● **Problem requirements**: In these entries, tally the lines where "hero" occurs. Respond with only the count.

● **Dataset records**:
◆ ◆ ◆

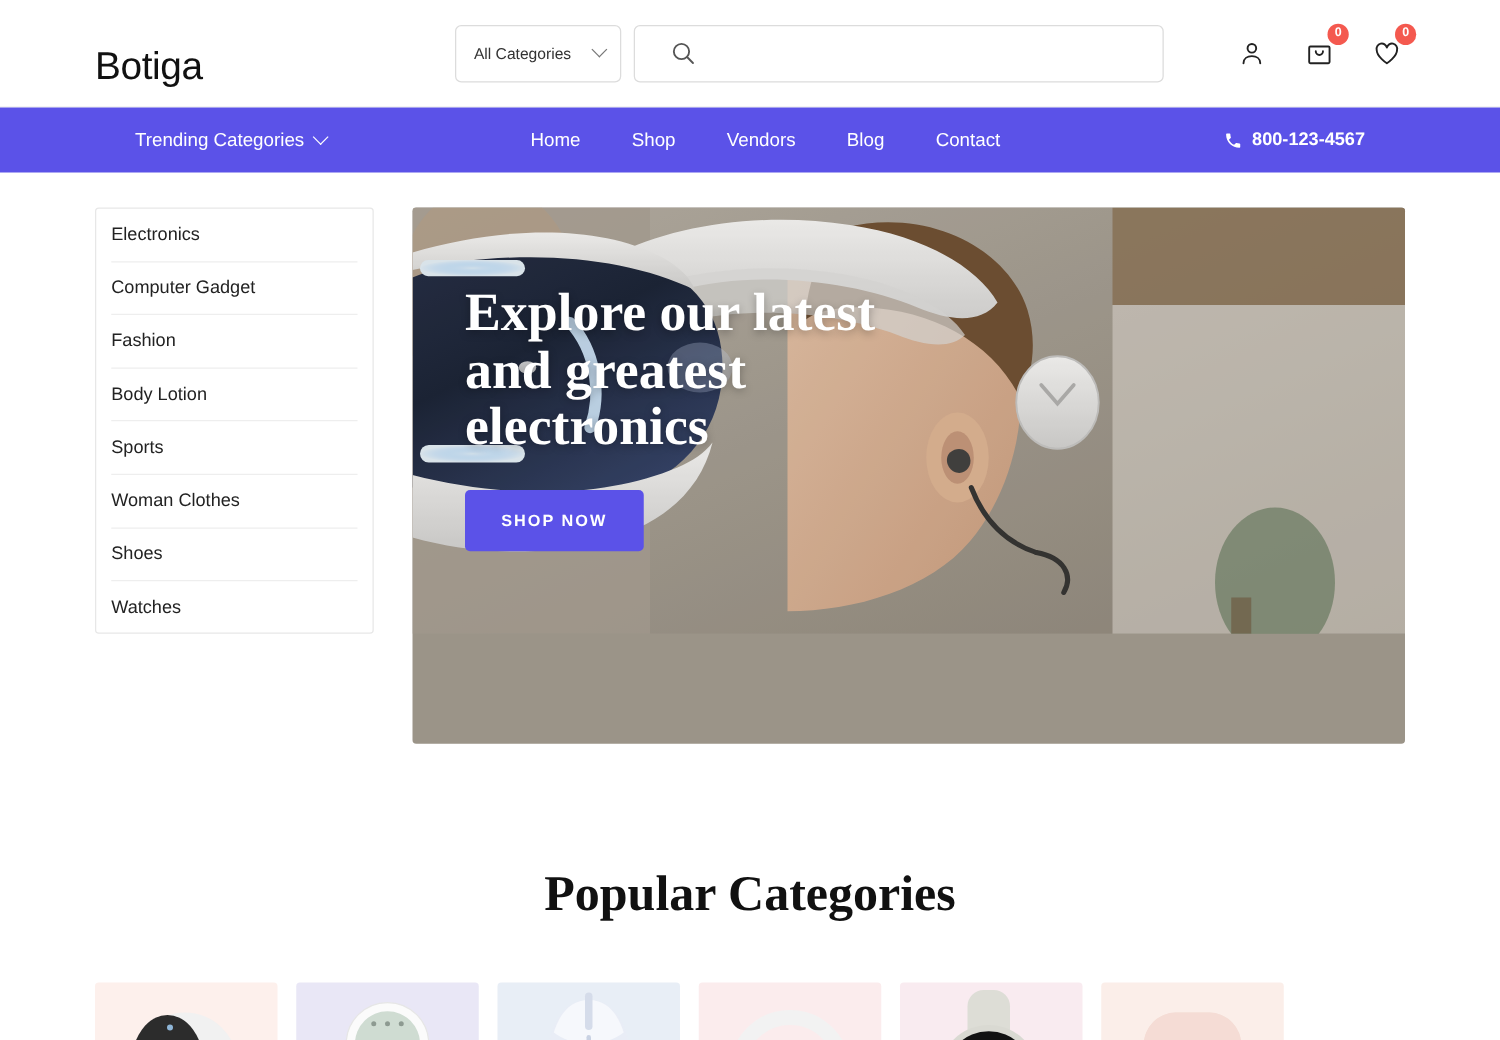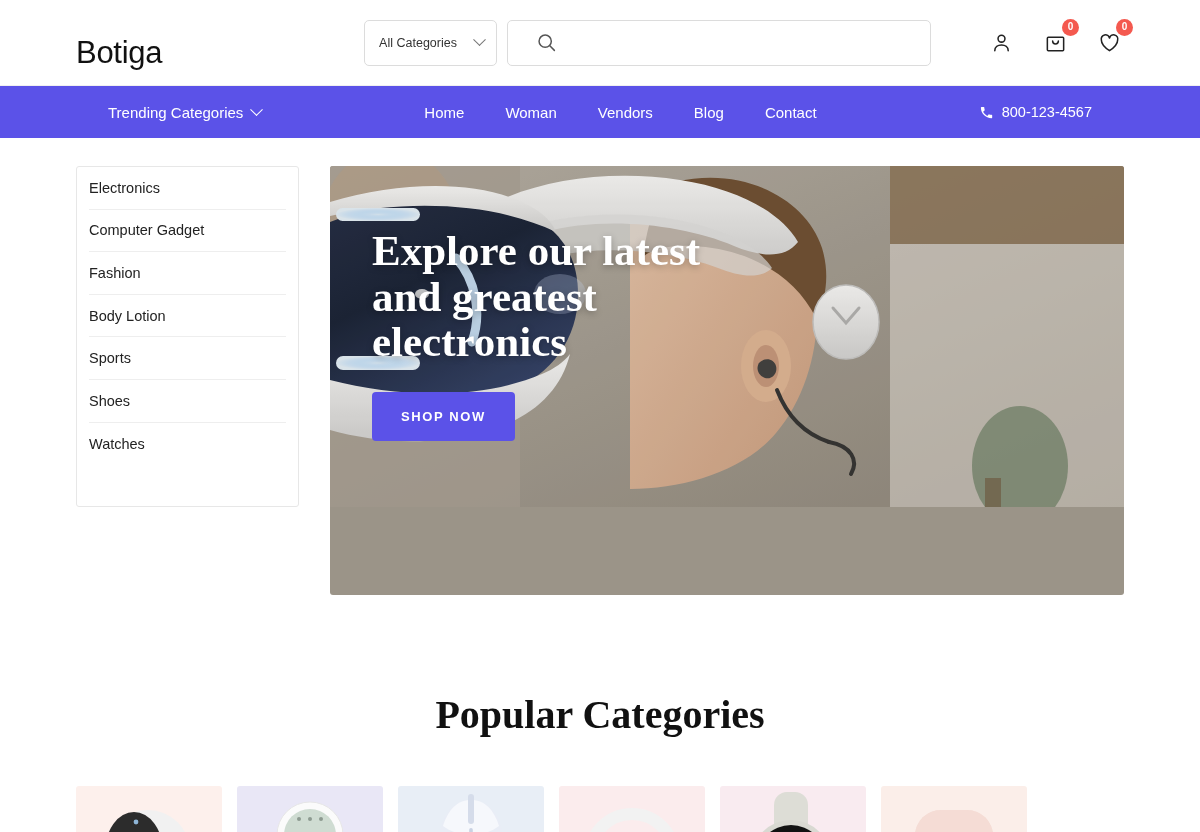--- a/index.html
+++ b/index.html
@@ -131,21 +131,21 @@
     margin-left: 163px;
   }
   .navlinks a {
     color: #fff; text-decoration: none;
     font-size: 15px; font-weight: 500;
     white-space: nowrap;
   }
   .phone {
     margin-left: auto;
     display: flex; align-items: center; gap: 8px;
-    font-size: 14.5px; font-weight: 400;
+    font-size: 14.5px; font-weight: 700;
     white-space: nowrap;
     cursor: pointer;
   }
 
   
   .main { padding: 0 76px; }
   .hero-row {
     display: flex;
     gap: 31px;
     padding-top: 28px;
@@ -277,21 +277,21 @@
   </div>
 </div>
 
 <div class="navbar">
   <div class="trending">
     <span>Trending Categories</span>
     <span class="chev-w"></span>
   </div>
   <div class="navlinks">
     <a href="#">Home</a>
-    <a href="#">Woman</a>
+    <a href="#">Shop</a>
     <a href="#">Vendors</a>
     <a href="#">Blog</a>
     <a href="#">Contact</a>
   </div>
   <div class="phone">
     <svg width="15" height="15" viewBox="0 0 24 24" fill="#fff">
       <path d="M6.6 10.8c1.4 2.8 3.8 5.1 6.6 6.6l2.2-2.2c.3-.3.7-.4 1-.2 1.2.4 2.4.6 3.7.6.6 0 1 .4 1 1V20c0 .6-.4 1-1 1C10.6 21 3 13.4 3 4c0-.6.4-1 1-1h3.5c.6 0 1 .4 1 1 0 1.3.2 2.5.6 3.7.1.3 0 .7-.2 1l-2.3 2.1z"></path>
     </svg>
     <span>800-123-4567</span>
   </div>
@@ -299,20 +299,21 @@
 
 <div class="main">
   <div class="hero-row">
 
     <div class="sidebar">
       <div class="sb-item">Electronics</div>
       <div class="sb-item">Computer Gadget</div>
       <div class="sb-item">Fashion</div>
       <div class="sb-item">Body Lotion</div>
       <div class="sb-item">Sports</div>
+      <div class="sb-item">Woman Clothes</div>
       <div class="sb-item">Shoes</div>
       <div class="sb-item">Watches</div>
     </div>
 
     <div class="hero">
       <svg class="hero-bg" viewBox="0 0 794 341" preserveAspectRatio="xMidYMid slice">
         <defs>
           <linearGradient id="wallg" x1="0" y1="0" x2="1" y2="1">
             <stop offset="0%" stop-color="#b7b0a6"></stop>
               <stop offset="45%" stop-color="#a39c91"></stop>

◆ ◆ ◆

● **Answer box**: 4